The persistent challenge in veterinary dentistry is a lack of daily tooth brushing in our patients. Most dogs and cats do not receive daily brushing, a type of mechanical plaque removal. The disruption of plaque is the most vital facet of preventing periodontal disease.2 This lays the burden upon the pet owner to provide consistent prevention between cleanings.

Tooth brushing has been proven to be the gold standard in preventing periodontal disease, and although it is widely accepted in human dentistry, the importance of daily brushing is not recognized by most pet owners. As early as 1986, a comparative study among 12 beagles brushing daily, thrice weekly, and once a week showed the minimum frequency of brushing was three times per week before the presence of gingival inflammation was noted.3

Despite its efficacy, there are many obstacles for owners when attempting to perform daily brushing.

Factors that prevent brushing

An obstacle for pet owners is implementing daily brushing into their already busy lifestyle. While this falls under poor owner compliance, most veterinary professionals can empathize with the challenge of creating the habit and maintaining the practice of brushing every day.

Empathy on this level can relieve the frustration of dealing with patients suffering from severe periodontal disease due to poor home care. Use of the truism, “If it was easy, everyone would do it” would apply here.
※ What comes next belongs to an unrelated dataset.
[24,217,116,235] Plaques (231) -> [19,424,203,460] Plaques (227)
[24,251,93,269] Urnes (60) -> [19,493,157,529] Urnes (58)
Passing judgment on pet owners is detrimental to our relationship with them, as well as to our ability to make recommendations they can trust.

Be cognizant of a pet owner’s physical or emotional impairment as a barrier to daily care. Physical limitations are often a factor in the case of elderly owners or elderly patients where attempts at brushing are complicated and perhaps dangerous.
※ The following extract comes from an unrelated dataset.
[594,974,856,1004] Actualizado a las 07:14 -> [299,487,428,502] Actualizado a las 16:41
Challenges for clients that we cannot appreciate may also play a role in poor home care. Even in young and healthy animals, patient compliance is also a consideration when a pet will not tolerate brushing due to exuberance, anxiety, or aggression. Pet owners rely on the veterinary team to provide demonstrations and training resources to acclimate pets to the invasive nature of tooth brushing.

Implementing tooth brushing gradually over an extended period is more likely to reach a positive outcome and sustainable routine. Early intervention through training with a toothbrush during puppy and kitten visits can make a big difference to their ability to do it at home over the pet’s lifetime.

Home care options

Brushing or other mechanical disruption of plaque is the gold standard. Other options are considered passive because although they require a commitment to daily use, they can be given to the pet and have no other interaction from the pet owner for the product to be effective.

The use of any dental care product, with or without Veterinary Oral Health Council (VOHC) acceptance, must be used as directed by the manufacturer to reach its advertised efficacy. As with tooth brushing, inconsistent use of the products will not achieve the desired effect to prevent dental disease.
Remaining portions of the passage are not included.